Prepatellar bursitis can be caused by an infection or as a result of excessive strain or a bump to the knee. Symptoms include pain, redness, warmth and swelling of the knee. Because the condition is more common in people who work on their knees a lot, prepatellar bursitis is sometimes referred to as housemaid’s knee
Description of condition
A bursa serves as a cushion to protect areas subject to friction. It is a kind of sac filled with a little bit of synovial fluid. In this case, the bursa is located on the front of the knee, between the kneecap and the skin. When it becomes inflamed, it is called prepatellar bursitis. This condition is very similar to olecranon bursitis of the elbow.
When inflamed, the bursa becomes filled with fluid and gets thicker and painful. The skin above often also feels warmer and turns red.
Cause and history
Prepatellar bursitis can develop because work activities or sports require someone to be on their knees a lot, or (repeatedly) falling on the knees. This might include pavers or people who practice judo.
An infection may also be the culprit. Bacteria may enter the bursa through a wound on the knee and cause inflammation there.
When prepatellar bursitis develops suddenly, this is referred to as acute bursitis. If the inflammation lasts a long time, or recurs (regularly), then it is referred to as chronic bursitis.
Signs & symptoms
Symptoms that may develop with prepatellar bursitis are:
- Pain that worsens when pressing or bearing weight on the bursa (tenderness of the kneecap).

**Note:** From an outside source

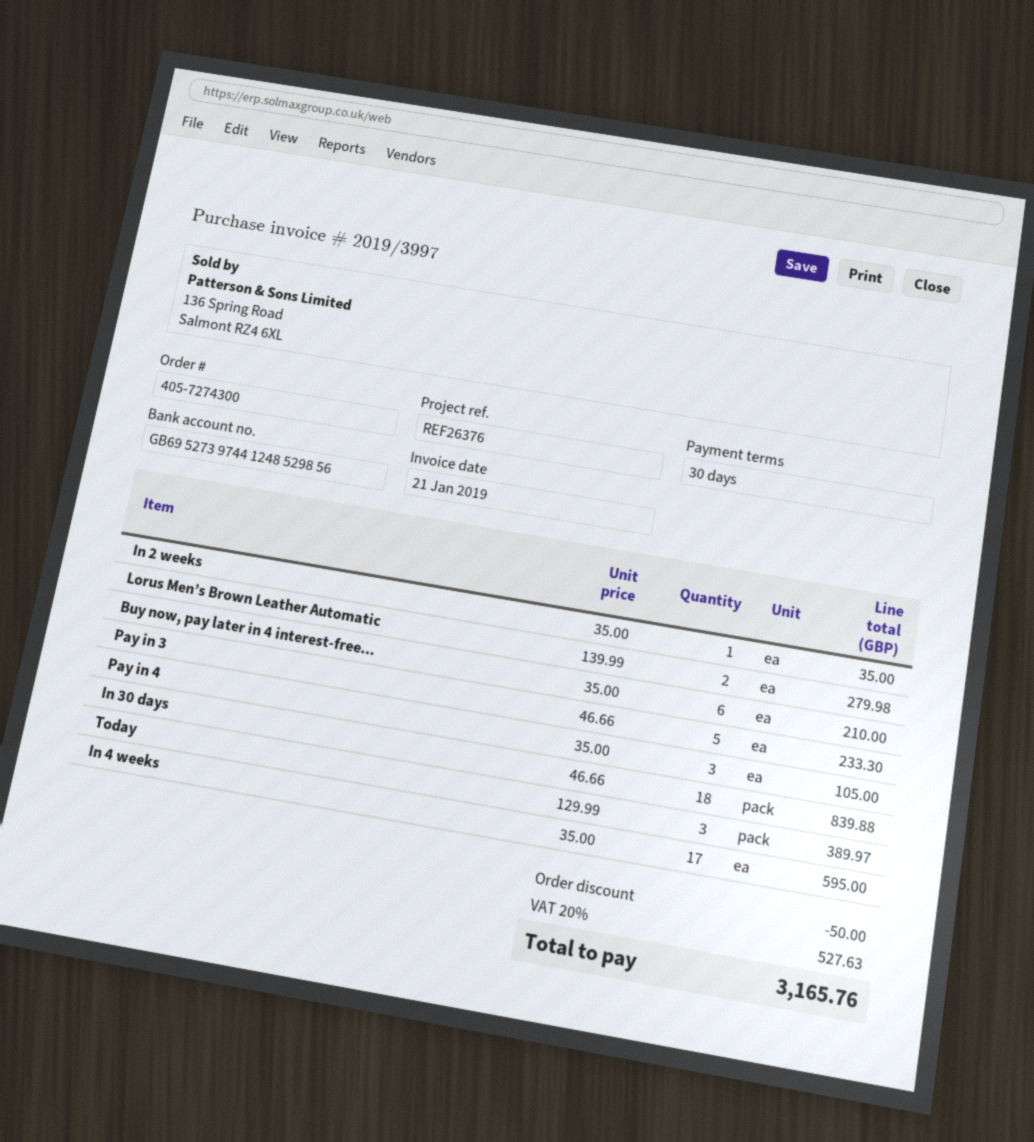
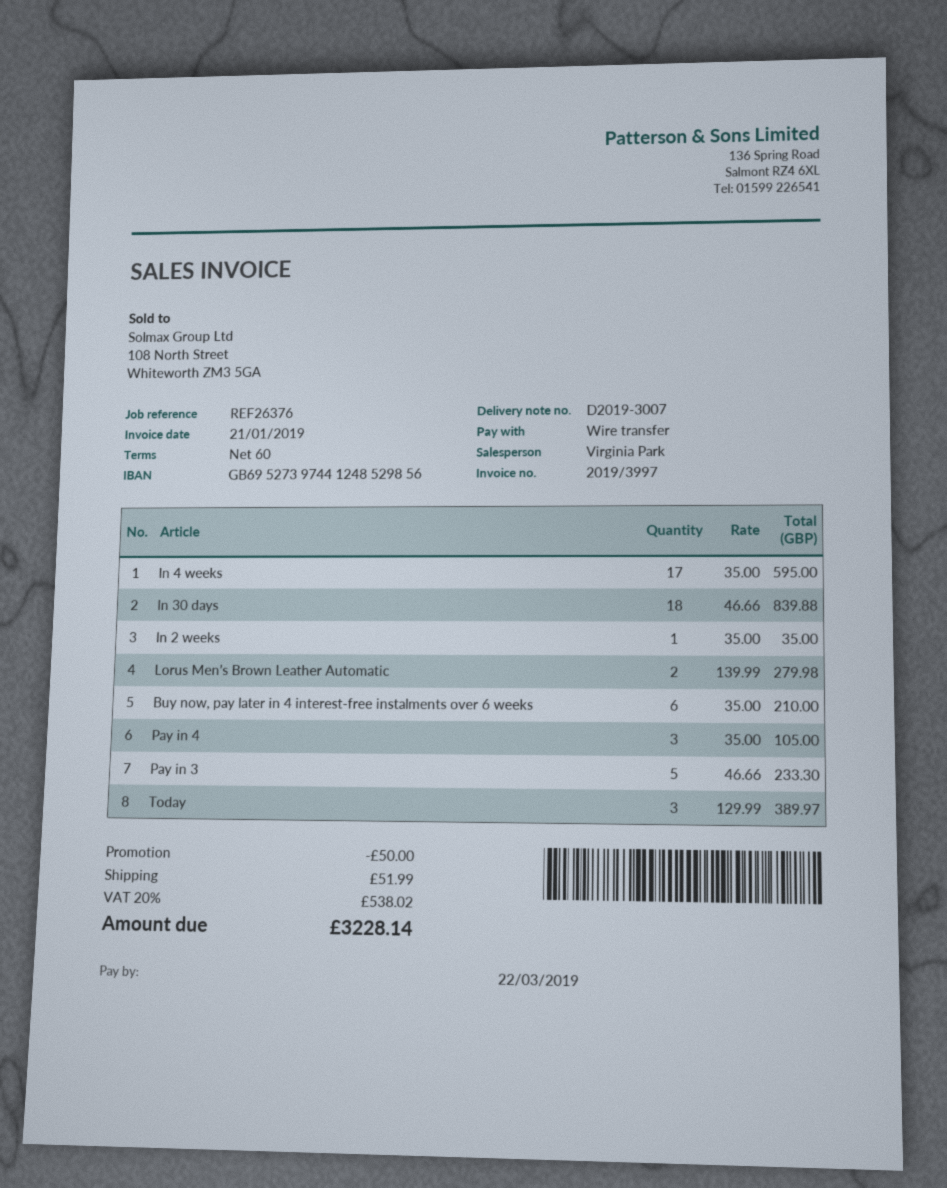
payment terms: 30 days -> 60 days
shipping: none -> 51.99
tax: 20% = 527.63 -> 20% = 538.02
total: 3165.76 -> 3228.14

- Local swelling of the kneecap.
- Redness and warmth of the knee.
- Limitation, in particular, in knee flexion.
- In case of an infection, a small wound may be visible and a fever may occur.
A doctor or physiotherapist will first ask questions focused on finding out what the symptoms are and how they arose. This will be followed by a physical examination in which local inflammatory symptoms such as pain, redness, warmth and swelling are examined. Based on this, prepatellar bursitis can be diagnosed.

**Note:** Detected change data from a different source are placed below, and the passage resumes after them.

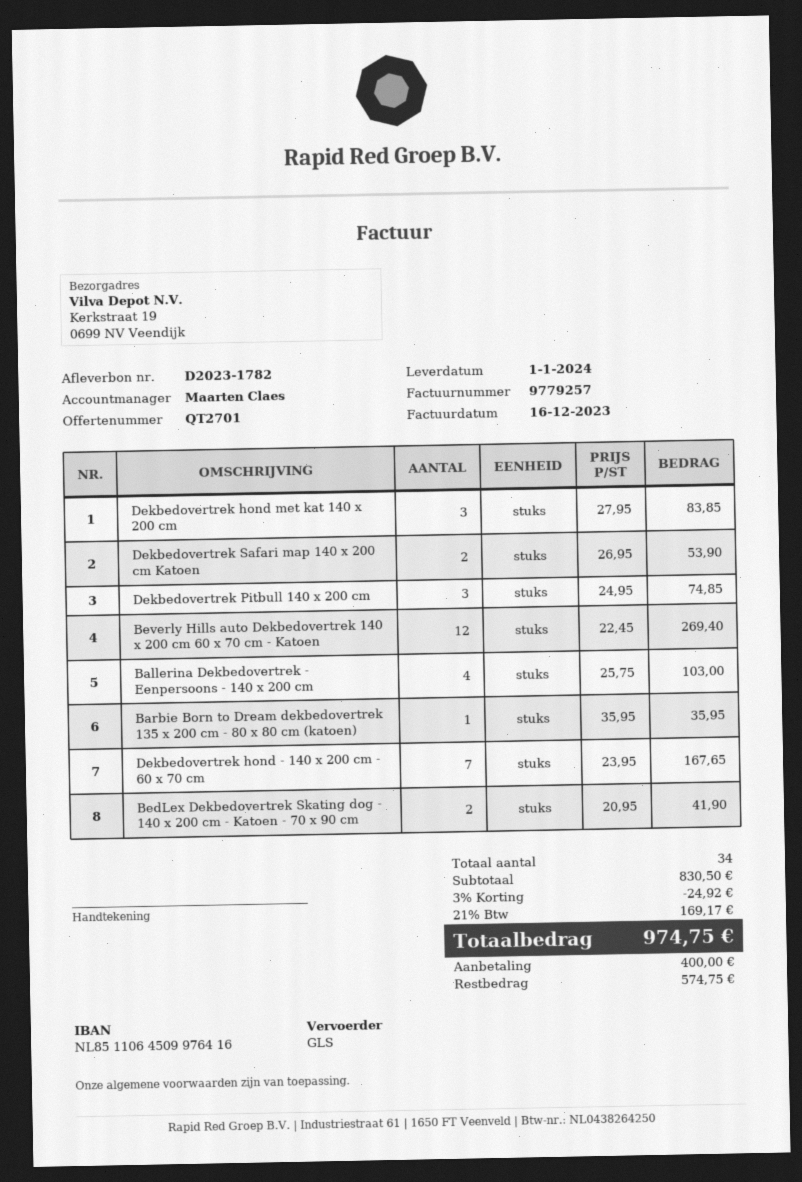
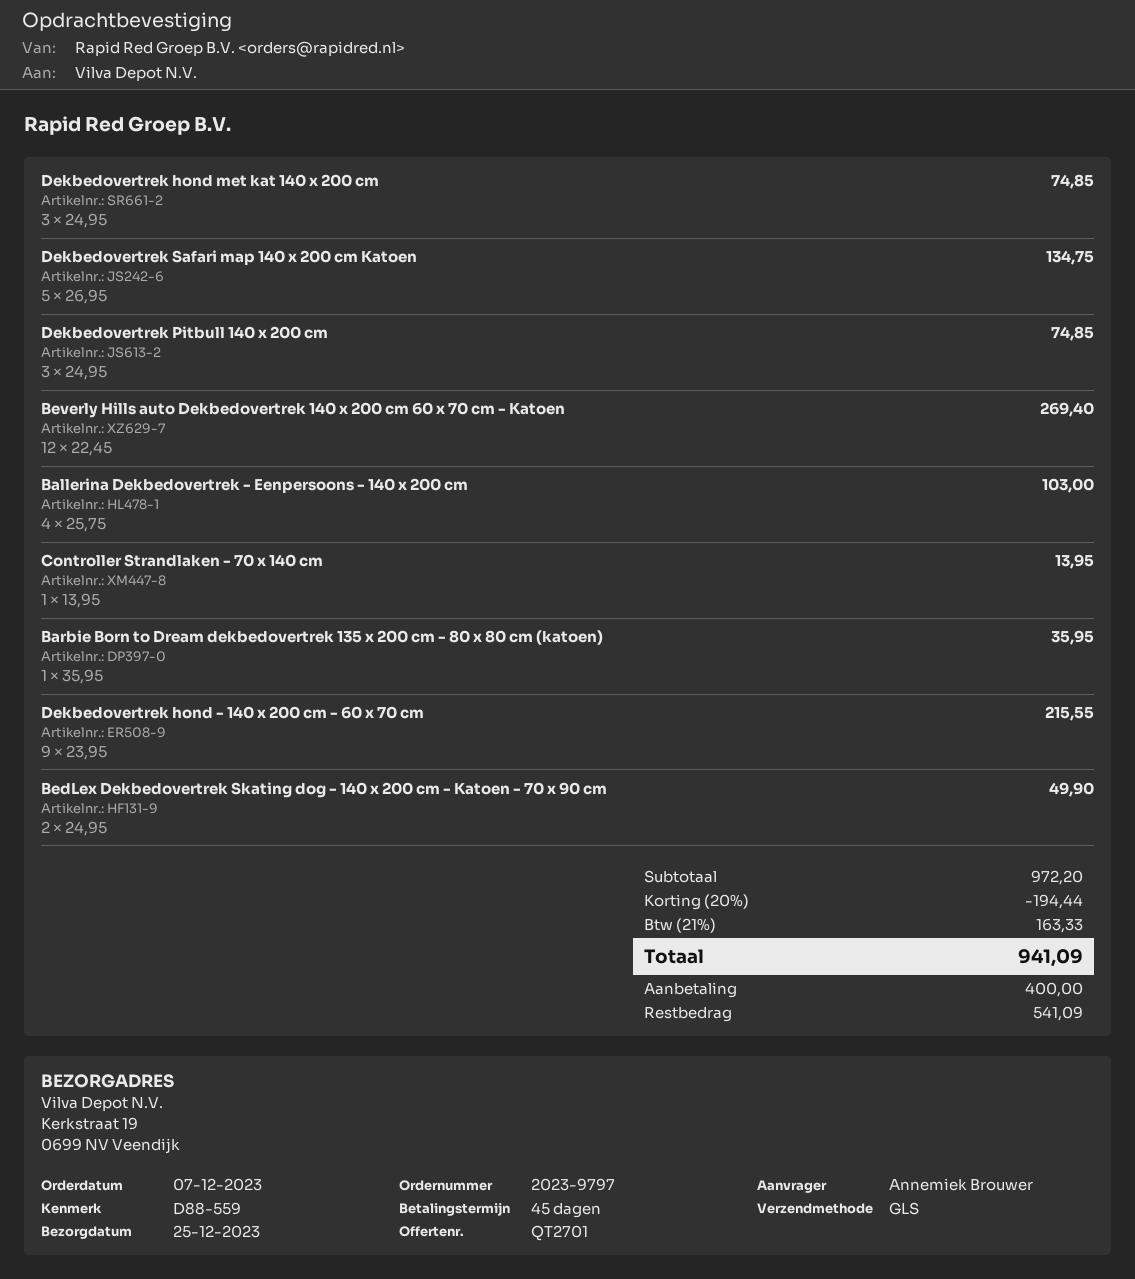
delivery date: 2024-01-01 -> 2023-12-25
Dekbedovertrek hond met kat 140 x 200 cm: 3 x 27.95 = 83.85 -> 3 x 24.95 = 74.85
Dekbedovertrek Safari map 140 x 200 cm Katoen: 2 x 26.95 = 53.90 -> 5 x 26.95 = 134.75
Dekbedovertrek hond - 140 x 200 cm - 60 x 70 cm: 7 x 23.95 = 167.65 -> 9 x 23.95 = 215.55
BedLex Dekbedovertrek Skating dog - 140 x 200 cm - Katoen - 70 x 90 cm: 2 x 20.95 = 41.90 -> 2 x 24.95 = 49.90
Controller Strandlaken - 70 x 140 cm: none -> 1 x 13.95 = 13.95
subtotal: 830.50 -> 972.20
discount: 3% = 24.92 -> 20% = 194.44
tax: 21% = 169.17 -> 21% = 163.33
total: 974.75 -> 941.09
balance: 574.75 -> 541.09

A suspicion of infectious bursitis is confirmed if the knee is very red and the symptoms developed following a surface wound. To confirm, some fluid may be aspirated from the bursa with a needle for testing.

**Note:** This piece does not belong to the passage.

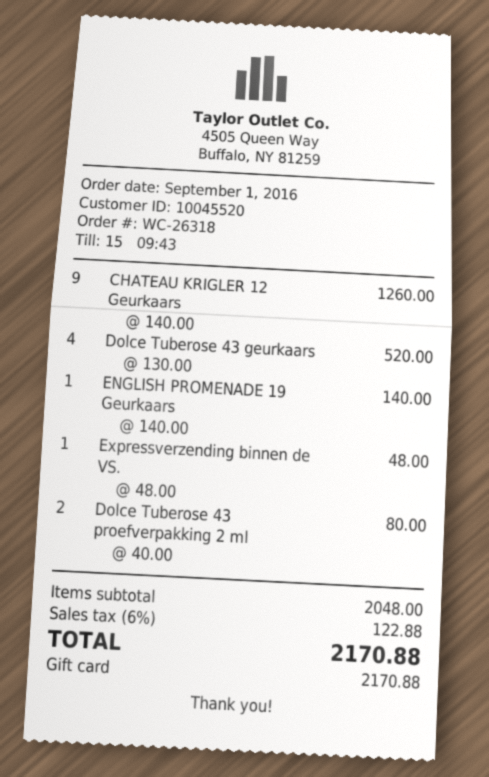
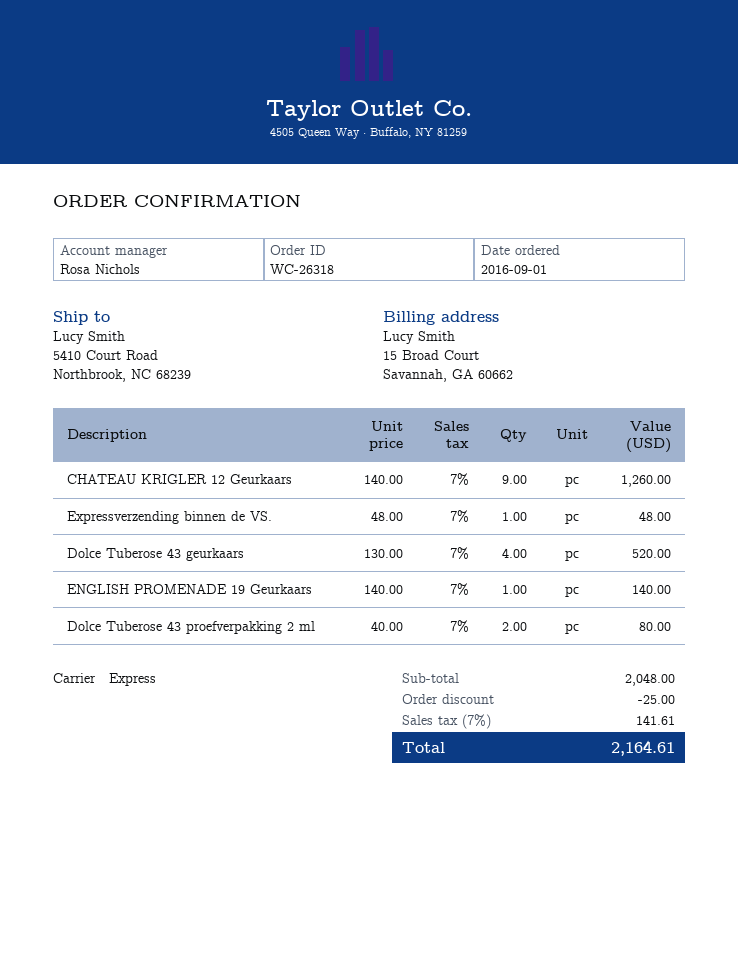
discount: none -> 25.00
tax: 6% = 122.88 -> 7% = 141.61
total: 2170.88 -> 2164.61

To let the bursitis heal, it is important to give the knee some rest This means that pressure on the knee should be avoided as much as possible. Sparing the knee temporarily usually leads to spontaneous healing.
A doctor may opt to drain the bursa with a syringe. This usually gives immediate relief from the pain. Unfortunately, there is a chance that the bursa will swell up again afterwards. A painkiller and anti-inflammatory can remedy the symptoms of chronic bursitis if it does not result from an infection. However, when there is an infection, antibiotics will be prescribed.
If the above advice and treatments do not help, the bursa may be removed surgically.
Knuistingh Neven, A. & Eekhof, J.A.H. (2005). Bursitis olecrani en bursitis prepatellaris. Huisarts & Wetenschap. 48(5):mei:2005.
Magee, D.J. (2014). Orthopedic physical assessment. Elsevier saunders: St. Louis.
Magee, D.J., Zachazewski, J.E., Quillen, W.S., Manske, R.C. (2016). Pathology and intervention in musculoskeletal rehabilitation. Elsevier, 2nd edition.